Hi! I’m new to PyTorch and I am trying to modify weights of a layer before the layer is applied to input, but I don’t know how to get gradients right.
I have searched the forum and found some related discussions, but they are a bit different, in which weights are not modified at run time and in training.
Here’s an example. I want to apply a function (say Sigmoid) to the weight of a Conv2d
before it is applied to an image, which means I want to use the sigmoid value of the weights to do the convolution instead of the weights themselves.
Here is my code, taking 28*28 vectors of MNIST dataset as input.

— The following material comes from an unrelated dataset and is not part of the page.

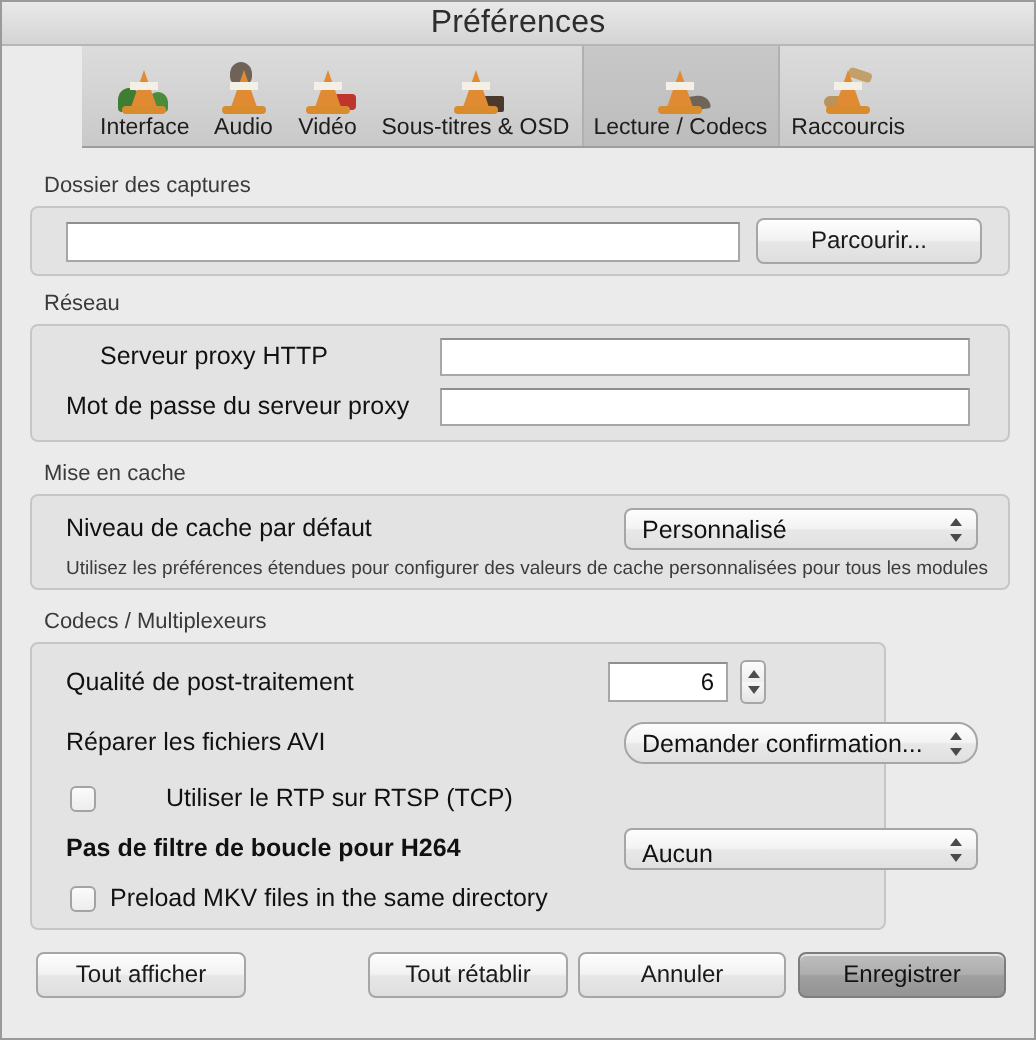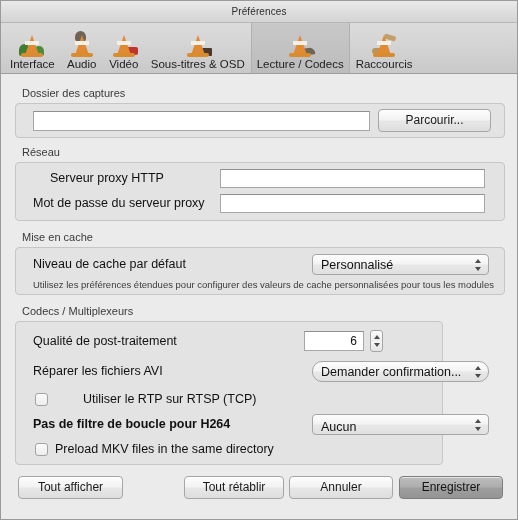"Préférences" #title-text { font-size: 10px -> 16px }
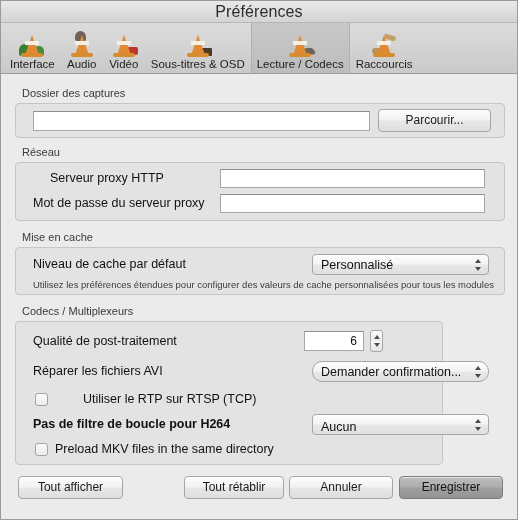"Interface" #toolbar { margin-left: none -> 40px }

My intention is to save the original weights in self.conv_weight
, and when doing forwarding, replace the weights of conv layers with f(wieghts)
which is here sigmoid(self.conv_weight)
while still preserving origal weights for BP. And I was expecting autograd will update self.conv_weight
after opt.step()
.
But the problem is that it seems no grads are attatched to self.conv_weight
when doing forwarding(self.conv_weight.grad
is None
after calculating the loss).
class Net(nn.Module):
def __init__(self):
super(Net, self).__init__()
self.conv1 = nn.Conv2d(1, 16, kernel_size=3, stride=2, padding=1)
self.conv1_weight = self.conv1.weight.data
self.conv1_weight.requires_grad_()
self.conv2 = nn.Conv2d(16, 16, kernel_size=3, stride=2, padding=1)
self.conv2_weight = self.conv2.weight.data
self.conv2_weight.requires_grad_()
self.conv3 = nn.Conv2d(16, 10, kernel_size=3, stride=2, padding=1)
self.conv3_weight = self.conv3.weight.data
self.conv3_weight.requires_grad_()
def forward(self, xb):
relu = F.relu
sigmoid = torch.sigmoid
xb = xb.view(-1, 1, 28, 28)
self.conv1.weight.data = sigmoid(self.conv1_weight)
xb = relu(self.conv1(xb))
self.conv2.weight.data = sigmoid(self.conv2_weight)
xb = relu(self.conv2(xb))
self.conv3.weight.data = sigmoid(self.conv3_weight)
xb = relu(self.conv3(xb))
xb = F.avg_pool2d(xb, 4)
return xb.view(-1, xb.size(1))
My code related to fitting and loss is below
def get_model():
model = Net()
return model, optim.SGD(model.parameters(), lr=LR, momentum=0.9)
def loss_batch(model, loss_func, xb, yb, opt=None):
loss = loss_func(model(xb), yb)
print(model.conv1_weight.grad)
if opt is not None:
loss.backward()
opt.step()
opt.zero_grad()
return loss.item(), len(xb)
def fit(epochs, model, loss_func, opt, train_dl, valid_dl):
for epoch in range(epochs):
model.train()
orig = model.conv1.weight.data.clone()
for xb, yb in train_dl:
loss_batch(model, loss_func, xb, yb, opt)
model.eval()
with torch.no_grad():
losses, nums = zip(
*[loss_batch(model, loss_func, xb, yb) for xb, yb in valid_dl])
val_loss = np.sum(np.multiply(losses, nums)) / np.sum(nums)
print(epoch, val_loss)
train_dl , valid_dl = get_dataloaders(train_ds, valid_ds, BATCH_SIZE)
model, opt = get_model()
fit(10, model, F.cross_entropy,opt, train_dl, valid_dl)
My code is a “workaround”, though it seems failed. Could you please help me with that and possibly explain why it failed and how nn.Module
actually works? THANKS A LOT!